Partial liquid ventilation improves lung function in ventilation-induced lung injury
The European Respiratory Journal , Volume 18 - Issue 1 p. 93- 99
Disturbances in lung function and lung mechanics are present after ventilation with high peak inspiratory pressures (PIP) and low levels of positive end-expiratory pressure (PEEP). Therefore, the authors investigated whether partial liquid ventilation can re-establish lung function after ventilation-induced lung injury. Adult rats were exposed to high PIP without PEEP for 20 min. Thereafter, the animals were randomly divided into five groups. The first group was killed immediately after randomization and used as an untreated control. The second group received only sham treatment and ventilation, and three groups received treatment with perfluorocarbon (10 mL·kg-1, 20 mL.kg-1, and 20 ml·kg-1 plus an additional 5 mL.kg-1 after 1 h).

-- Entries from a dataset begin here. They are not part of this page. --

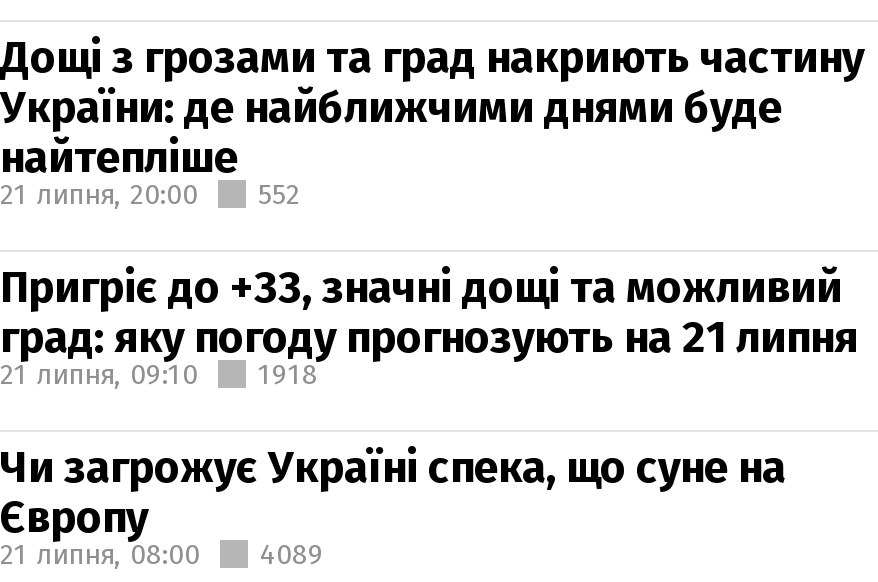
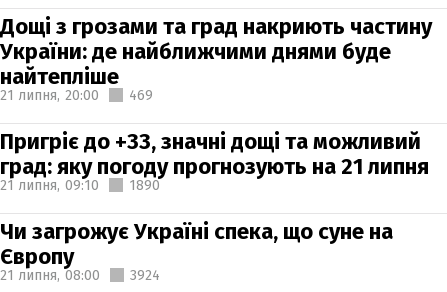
[0,177,300,211] 21 липня, 20:00 552 -> [0,86,153,104] 21 липня, 20:00 469
[258,357,318,391] 1918 -> [129,176,160,194] 1890
[0,537,324,571] 21 липня, 08:00 4089 -> [0,266,160,284] 21 липня, 08:00 3924

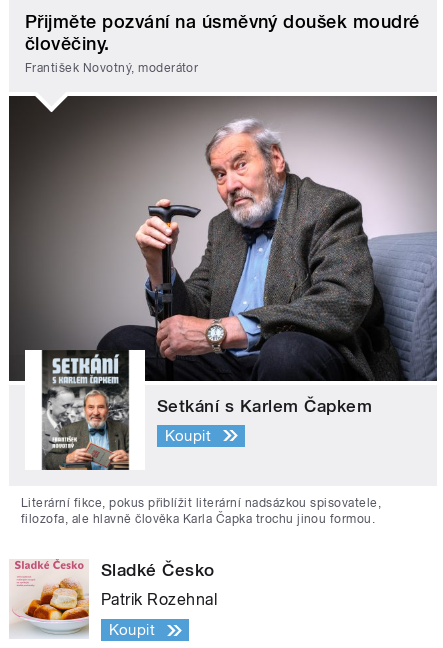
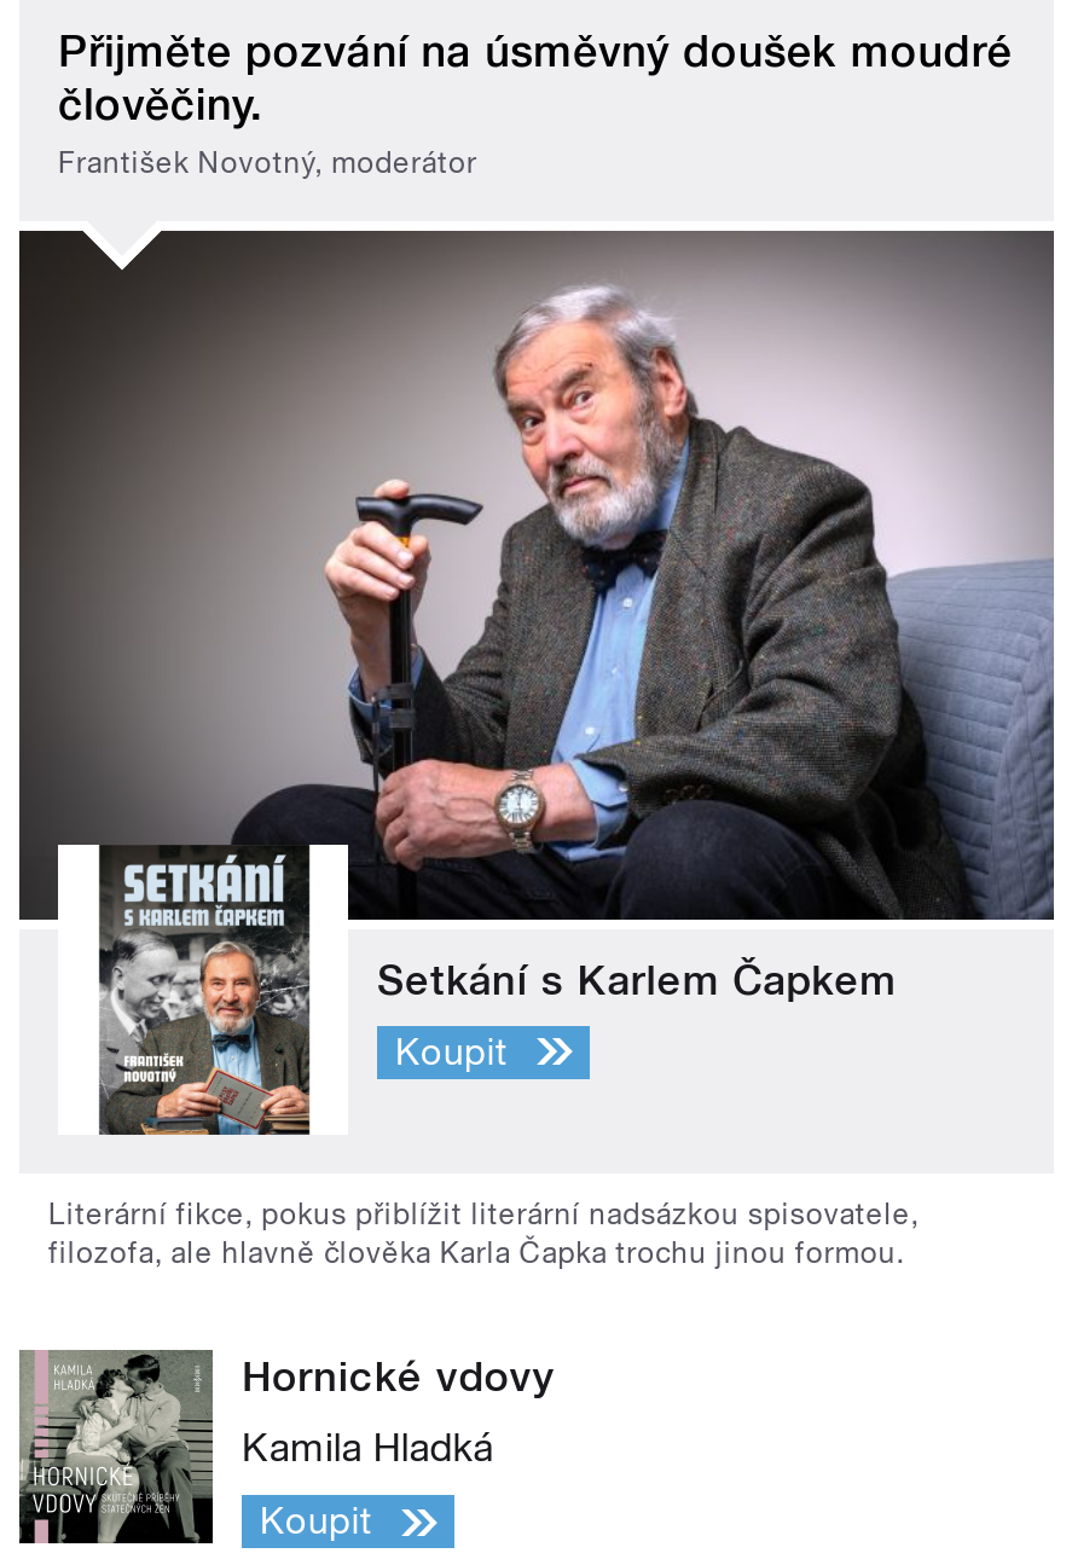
[9,559,215,639] [image] | Sladké Česko -> [17,1348,555,1546] [image] | Hornické vdovy
[101,590,217,609] Patrik Rozehnal -> [242,1426,494,1472] Kamila Hladká

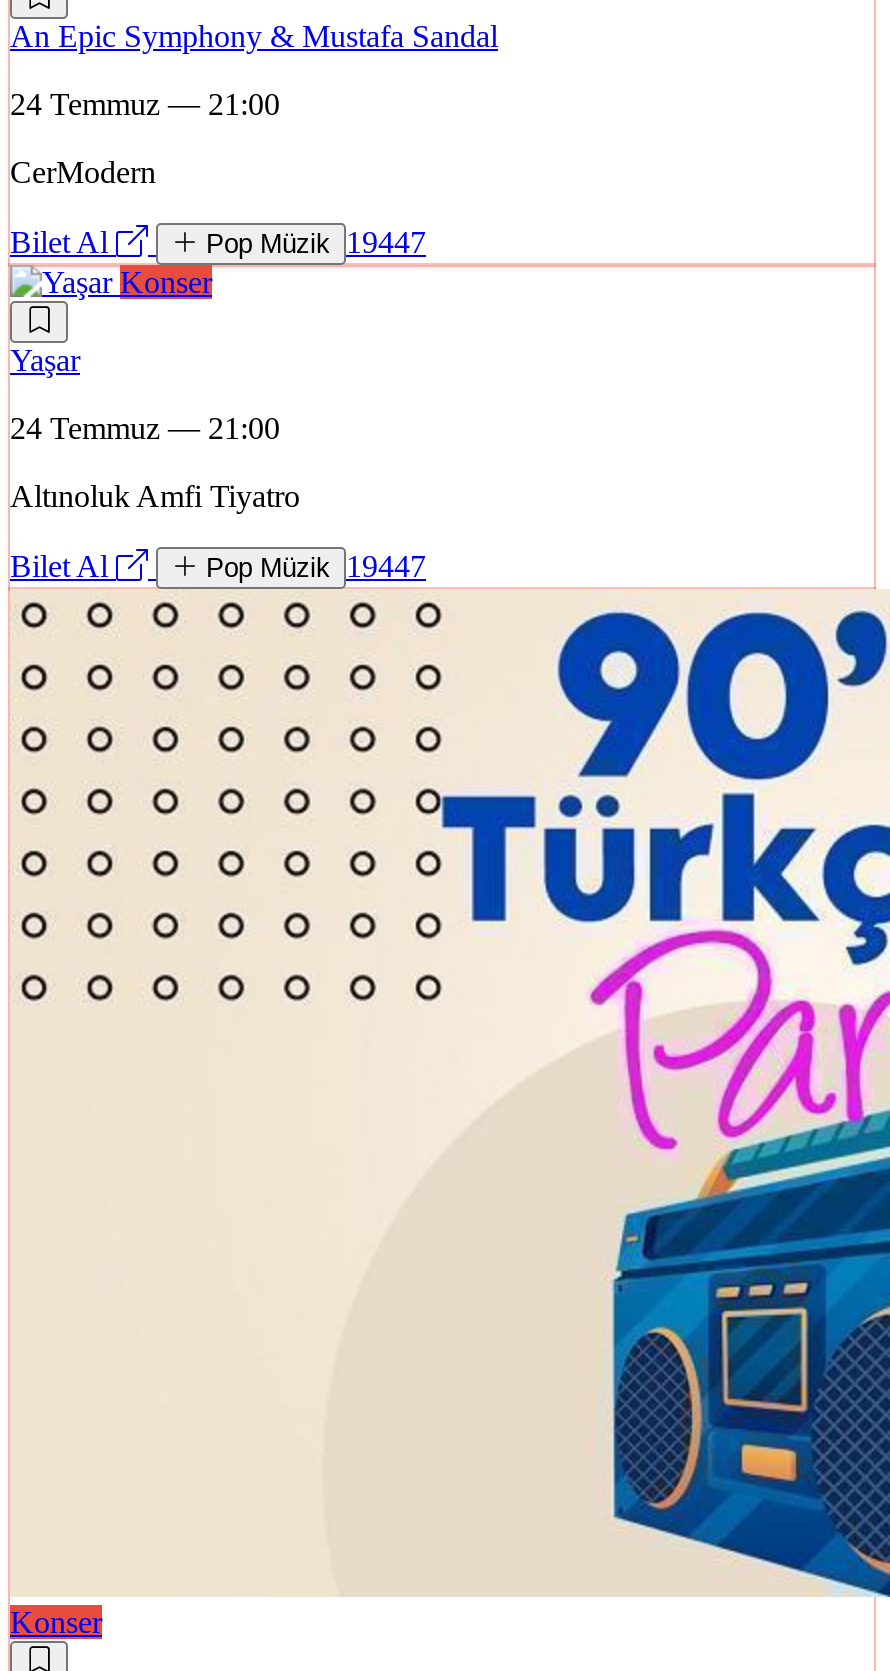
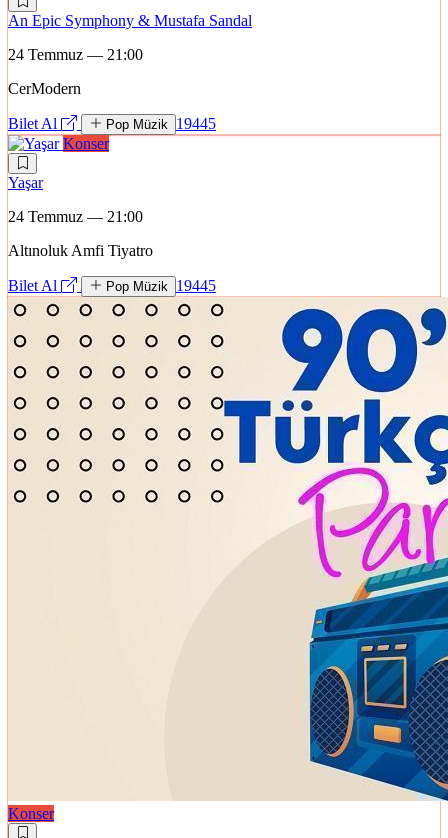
[206,224,426,258] Pop Müzik 19447 -> [106,115,216,132] Pop Müzik 19445
[206,548,426,582] Pop Müzik 19447 -> [106,277,216,294] Pop Müzik 19445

The four groups were maintained on mechanical ventilation for a further 2-h observation period. Blood gases, lung mechanics, total protein concentration, minimal surface tension, and small/large surfactant aggregates ratio were determined. The results show that in ventilation-induced lung injury, partial liquid ventilation with different amounts of perflubron improves gas exchange and pulmonary function, when compared to a group of animals treated with standard respiratory care. These effects have been observed despite the presence of a high intra-alveolar protein concentration, especially in those groups treated with 10 and 20 mL of perflubron. The data suggest that replacement of perfluorocarbon, lost over time, is crucial to maintain the constant effects of partial liquid ventilation.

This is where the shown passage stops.